En 1976, il fut échangé aux misérables Capitals, contre Greg Joly, le décevant premier choix de leur histoire.  (voir texte du 30 décembre 2013)

Après avoir été libéré par Washington, il signa en mars 1979 un contrat avec les Stingers de Cincinnati de l’AMH.  À la fin de la saison, Watson termina sa carrière de joueur en même temps que l’équipe et la ligue mirent fin à leur existence.

En 878 matchs, Watson n’accumula que 17 buts et 135 passes.  Par contre, son total de punition se chiffre à 2212 minutes.  Encore aujourd’hui, il s’agit du 42e total de l’histoire de la LNH.  À noter qu’aucun autre des 41 joueurs qui le devancent n’a joué pendant la période des six équipes.  Watson est le plus âgé.

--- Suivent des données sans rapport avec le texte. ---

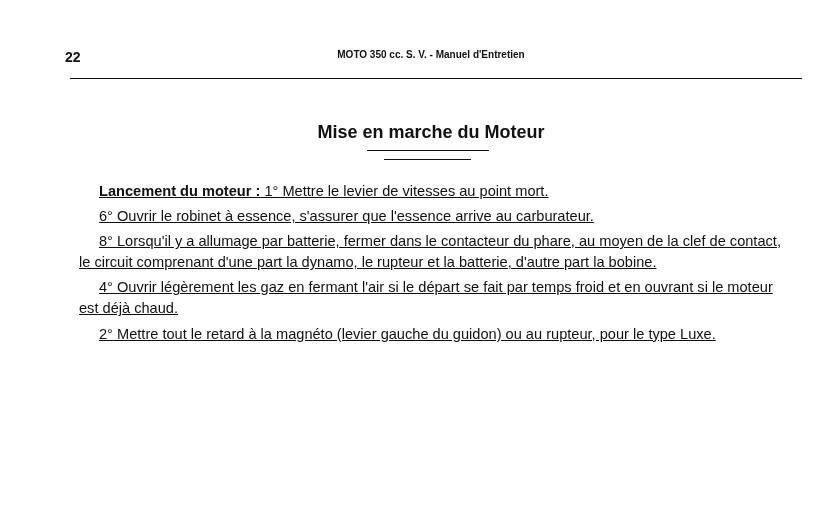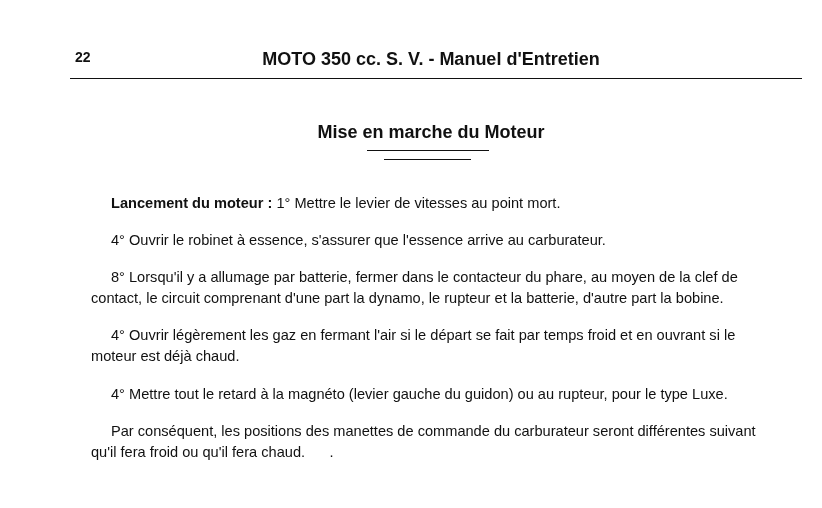--- a/index.html
+++ b/index.html
@@ -1,45 +1,44 @@
 <!DOCTYPE html>
 <html><head>
 <meta charset="utf-8">
 <style>
   html, body { margin:0; padding:0; background:#ffffff; }
   body { width:822px; height:508px; position:relative; overflow:hidden;
          font-family:"Liberation Sans", sans-serif; color:#111111; }
-  .page-number { position:absolute; left:75px; top:49px; font-size:14px; font-weight:bold; }
+  .page-number { position:absolute; left:65px; top:49px; font-size:14px; font-weight:bold; }
   .running-title { position:absolute; left:0; width:822px; top:49px; text-align:center;
-                   font-size:18px; font-weight:bold; padding-left:40px; box-sizing:border-box; }
+                   font-size:10px; font-weight:bold; padding-left:40px; box-sizing:border-box; }
   .header-rule { position:absolute; left:70px; top:78px; width:732px; height:1px; background:#111; }
   .section-title { position:absolute; left:0; width:862px; top:122px; text-align:center;
                    font-size:18px; font-weight:bold; }
   .title-rule-1 { position:absolute; left:367px; top:150px; width:122px; height:1px; background:#111; }
   .title-rule-2 { position:absolute; left:384px; top:159px; width:87px; height:1px; background:#111; }
   .body { position:absolute; left:75px; top:177px; width:716px; font-size:14.6px; line-height:21.1px; }
-  .body p { margin:16px; text-indent:20px; }
+  .body p { margin:4px; text-indent:20px;text-decoration:underline; }
   .body p.justify { text-align:justify; text-align-last:left; }
   .lead { font-weight:bold; }
 </style>
 </head>
 <body>
 
 <div>
   <div class="page-number">22</div>
   <div class="running-title">MOTO 350 cc. S. V. - Manuel d'Entretien</div>
   <div class="header-rule"></div>
 </div>
 
 <div>
   <div class="section-title">Mise en marche du Moteur</div>
   <div class="title-rule-1"></div>
   <div class="title-rule-2"></div>
 </div>
 
 <div class="body">
   <p><span class="lead">Lancement du moteur :</span><span> 1° Mettre le levier de vitesses au point mort.</span></p>
-  <p>4° Ouvrir le robinet à essence, s'assurer que l'essence arrive au carburateur.</p>
+  <p>6° Ouvrir le robinet à essence, s'assurer que l'essence arrive au carburateur.</p>
   <p>8° Lorsqu'il y a allumage par batterie, fermer dans le contacteur du phare, au moyen de la clef de contact, le circuit comprenant d'une part la dynamo, le rupteur et la batterie, d'autre part la bobine.</p>
   <p>4° Ouvrir légèrement les gaz en fermant l'air si le départ se fait par temps froid et en ouvrant si le moteur est déjà chaud.</p>
-  <p>4° Mettre tout le retard à la magnéto (levier gauche du guidon) ou au rupteur, pour le type Luxe.</p>
-  <p style="white-space:pre-wrap;">Par conséquent, les positions des manettes de commande du carburateur seront différentes suivant qu'il fera froid ou qu'il fera chaud.      .</p>
+  <p>2° Mettre tout le retard à la magnéto (levier gauche du guidon) ou au rupteur, pour le type Luxe.</p>
 </div>
 
 </body></html>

En 1980-81, les Oilers d’Edmonton, admis l’année précédente dans la LNH, décidèrent de promouvoir leur entraîneur Glen Sather au poste de directeur-gérant.  Watson devint alors entraîneur-chef de Gretzky et sa bande.  Par contre, suite à un mauvais de saison (4-9-5), Sather décida de retourner derrière le banc.  Watson termina l’année comme adjoint, avant de se retirer du monde du hockey.

Il est ensuite retourné dans la région de Washington, où il s’est ouvert un restaurant.